Geçtiğimiz 30 Ekim'de öğleden sonra İzmir Seferihisar'da meydana gelen 6,6 büyüklüğündeki deprem sonrası yüzden fazla vatandaşımız hayatını kaybetti, binden fazla vatandaşımız ise yaralandı. Depremin yaralarını sarmaya çalışan İzmirliler bu sabah saatlerinde bir kez daha korkuyu yaşadı.
KUŞADASI AÇIKLARINDA DEPREM
Sabah saat 09.49'da Aydın'ın Kuşadası ilçesi açıklarında Ege Denizi'nde 4,8 büyüklüğünde bir deprem meydana geldi. AFAD ve Kandilli Rasathanesi depremin büyüklüğünü 4,8 olarak açıklarken AFAD derinliği 7 km, Kandilli Rasathanesi ise 12,4 km olarak açıkladı.

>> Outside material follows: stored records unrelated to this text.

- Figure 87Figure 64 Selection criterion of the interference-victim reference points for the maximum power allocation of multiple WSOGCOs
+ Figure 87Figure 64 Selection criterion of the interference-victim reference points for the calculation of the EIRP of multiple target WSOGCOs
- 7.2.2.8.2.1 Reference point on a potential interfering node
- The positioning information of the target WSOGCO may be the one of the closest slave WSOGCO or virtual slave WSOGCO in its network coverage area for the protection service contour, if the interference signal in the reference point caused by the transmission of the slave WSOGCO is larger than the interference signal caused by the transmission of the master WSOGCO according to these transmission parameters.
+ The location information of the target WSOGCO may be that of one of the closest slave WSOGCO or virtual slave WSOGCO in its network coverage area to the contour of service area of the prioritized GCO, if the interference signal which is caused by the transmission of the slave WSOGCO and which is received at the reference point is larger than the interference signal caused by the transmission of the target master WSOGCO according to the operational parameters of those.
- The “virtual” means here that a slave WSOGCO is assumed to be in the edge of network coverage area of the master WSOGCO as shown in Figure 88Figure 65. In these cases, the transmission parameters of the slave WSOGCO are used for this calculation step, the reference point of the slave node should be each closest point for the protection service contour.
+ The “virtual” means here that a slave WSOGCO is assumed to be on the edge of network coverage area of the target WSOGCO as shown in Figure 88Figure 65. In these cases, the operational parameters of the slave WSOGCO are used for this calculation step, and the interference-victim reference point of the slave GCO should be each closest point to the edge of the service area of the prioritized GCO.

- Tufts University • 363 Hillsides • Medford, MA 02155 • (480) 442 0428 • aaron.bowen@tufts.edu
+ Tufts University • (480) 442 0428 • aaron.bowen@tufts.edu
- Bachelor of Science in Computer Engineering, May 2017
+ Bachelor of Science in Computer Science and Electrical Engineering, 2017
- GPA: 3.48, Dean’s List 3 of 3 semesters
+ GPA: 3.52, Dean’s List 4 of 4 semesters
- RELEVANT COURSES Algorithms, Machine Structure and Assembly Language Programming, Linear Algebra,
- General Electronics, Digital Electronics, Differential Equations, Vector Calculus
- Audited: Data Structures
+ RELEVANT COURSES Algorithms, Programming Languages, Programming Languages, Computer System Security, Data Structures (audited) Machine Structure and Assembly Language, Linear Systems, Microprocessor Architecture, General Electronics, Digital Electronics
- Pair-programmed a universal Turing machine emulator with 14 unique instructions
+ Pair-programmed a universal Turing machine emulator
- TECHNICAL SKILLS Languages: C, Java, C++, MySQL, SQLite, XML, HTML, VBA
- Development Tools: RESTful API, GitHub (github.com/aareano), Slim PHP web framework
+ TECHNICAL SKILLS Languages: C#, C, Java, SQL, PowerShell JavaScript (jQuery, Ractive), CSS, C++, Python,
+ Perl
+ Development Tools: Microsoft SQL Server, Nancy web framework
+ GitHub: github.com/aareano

İSTANBUL'DA SABAH SALLANDI
Megakent İstanbul'da yaşayanlar da bu sabaha depremle başladı. Kandilli Rasathanesi tarafından açıklanan son dakika bilgisine göre İstanbul'da da hissedilen bir deprem oldu. Depremin merkez üssünün Marmara Denizi olduğu ifade edilirken büyüklüğünün de 3.0 olduğu ifade edildi. Depremin derinliğinin de 6.4 km olduğu vurgulandı. 08:53 sularında gerçekleşen İstanbul'daki deprem Bursa, Gölcük, Sakarya, Kocaeli, İstanbul ve Tekirdağ'da da hissedildi.
SON DAKİKA! KANDİLLİ SON DEPREMLERİN LİSTESİ
"FAYLARIN GEÇMİŞ DÖNEMLERİNİ ÇOK BİLMİYORUZ"

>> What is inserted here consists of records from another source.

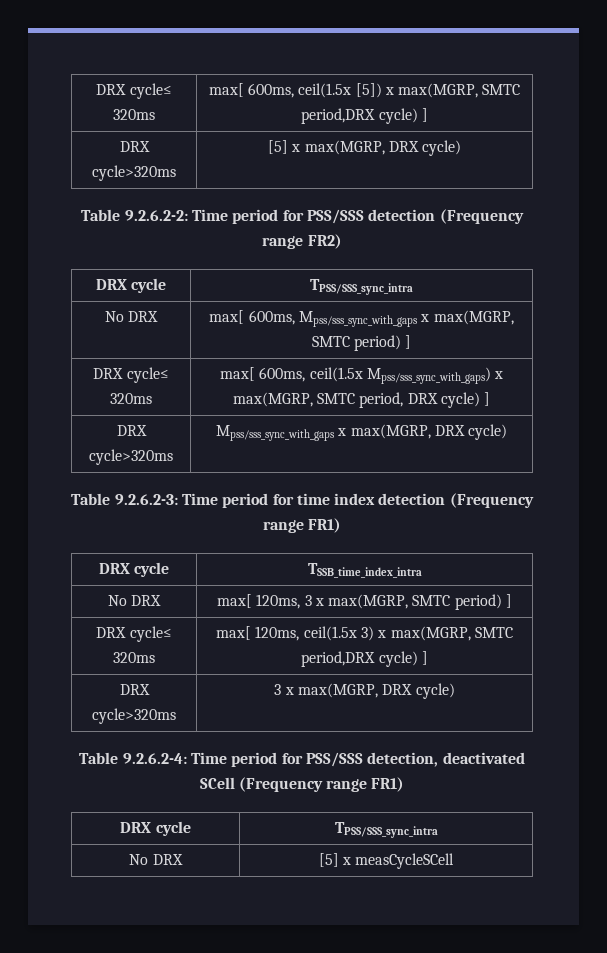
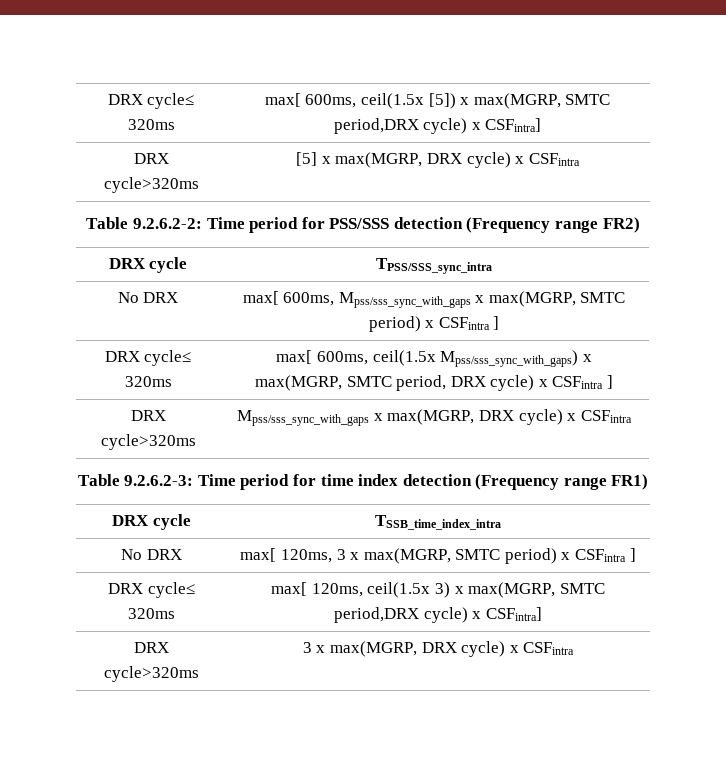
- DRX cycle≤ 320ms | max[ 600ms, ceil(1.5x [5]) x max(MGRP, SMTC period,DRX cycle) ]
+ DRX cycle≤ 320ms | max[ 600ms, ceil(1.5x [5]) x max(MGRP, SMTC period,DRX cycle) x CSFintra]
- DRX cycle>320ms | [5] x max(MGRP, DRX cycle)
+ DRX cycle>320ms | [5] x max(MGRP, DRX cycle) x CSFintra
- No DRX | max[ 600ms, Mpss/sss_sync_with_gaps x max(MGRP, SMTC period) ]
+ No DRX | max[ 600ms, Mpss/sss_sync_with_gaps x max(MGRP, SMTC period) x CSFintra ]
- DRX cycle≤ 320ms | max[ 600ms, ceil(1.5x Mpss/sss_sync_with_gaps) x max(MGRP, SMTC period, DRX cycle) ]
+ DRX cycle≤ 320ms | max[ 600ms, ceil(1.5x Mpss/sss_sync_with_gaps) x max(MGRP, SMTC period, DRX cycle) x CSFintra ]
- DRX cycle>320ms | Mpss/sss_sync_with_gaps x max(MGRP, DRX cycle)
+ DRX cycle>320ms | Mpss/sss_sync_with_gaps x max(MGRP, DRX cycle) x CSFintra
- No DRX | max[ 120ms, 3 x max(MGRP, SMTC period) ]
+ No DRX | max[ 120ms, 3 x max(MGRP, SMTC period) x CSFintra ]
- DRX cycle≤ 320ms | max[ 120ms, ceil(1.5x 3) x max(MGRP, SMTC period,DRX cycle) ]
+ DRX cycle≤ 320ms | max[ 120ms, ceil(1.5x 3) x max(MGRP, SMTC period,DRX cycle) x CSFintra]
- DRX cycle>320ms | 3 x max(MGRP, DRX cycle)
- Table 9.2.6.2-4: Time period for PSS/SSS detection, deactivated SCell (Frequency range FR1)
- DRX cycle | TPSS/SSS_sync_intra
- No DRX | [5] x measCycleSCell
+ DRX cycle>320ms | 3 x max(MGRP, DRX cycle) x CSFintra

Dokuz Eylül Üniversitesi DAUM Müdürü Prof. Dr. Hasan Sözbilir, İzmir depremi sonrası önemli açıklamalarda bulundu. Samos fayının kırılması ile meydana gelen ve İzmir'de yıkıcı etkileri olan depremi değerlendiren Sözbilir, İzmir'i etkileyecek faylarda çalışmalar yapıldığını, hangi fayın ne kadar sürede deprem üretebileceğinin anlaşılmasından sonra deprem master planının hazırlanması gerektiğini belitti. İzmir çevresinde ana şoktan etkilenebilecek fayların bulunduğunu ifade eden Sözbilir, "Seferihisar, Tuzla, Gülbahçe, Gümüldür ya da Kuşadası'ndaki faylar bu sistemden etkilenme derecesine sahip olan faylar ama bizim faylarımız 11 gün önce oluşan depremlere yanıt vermiş değil, tetiklenmiş değil. Tetiklenme ihtimali olan çok fay var ama tetiklenmiş fay niteliği olan faylar, sadece denizde olan faylar diyebiliriz. Özellikle Batı AnadolU, İzmir ölçeğindeki faylarımız genellikle tembel faylardır. Enerjiyi hemen aktarıp hemen depreme neden olan faylar değil. Buradaki faylar; bin, 2 bin, 5 bin yılda bir kere yıkıcı deprem üreten faylardır. Buradaki problem şu; biz bu fayların geçmiş dönemlerini çok fazla bilmiyoruz. En son neden deprem üretti, bu fayların üzerinde ne zamandan beri stres birikti, o konudaki çalışmalar çok yeni. Henüz sonuçlanmadığı için tehlike var diyebiliriz ancak bizim faylarımız depreme hemen karşılık verip tetiklenerek deprem üreten faylar değil" diye konuştu.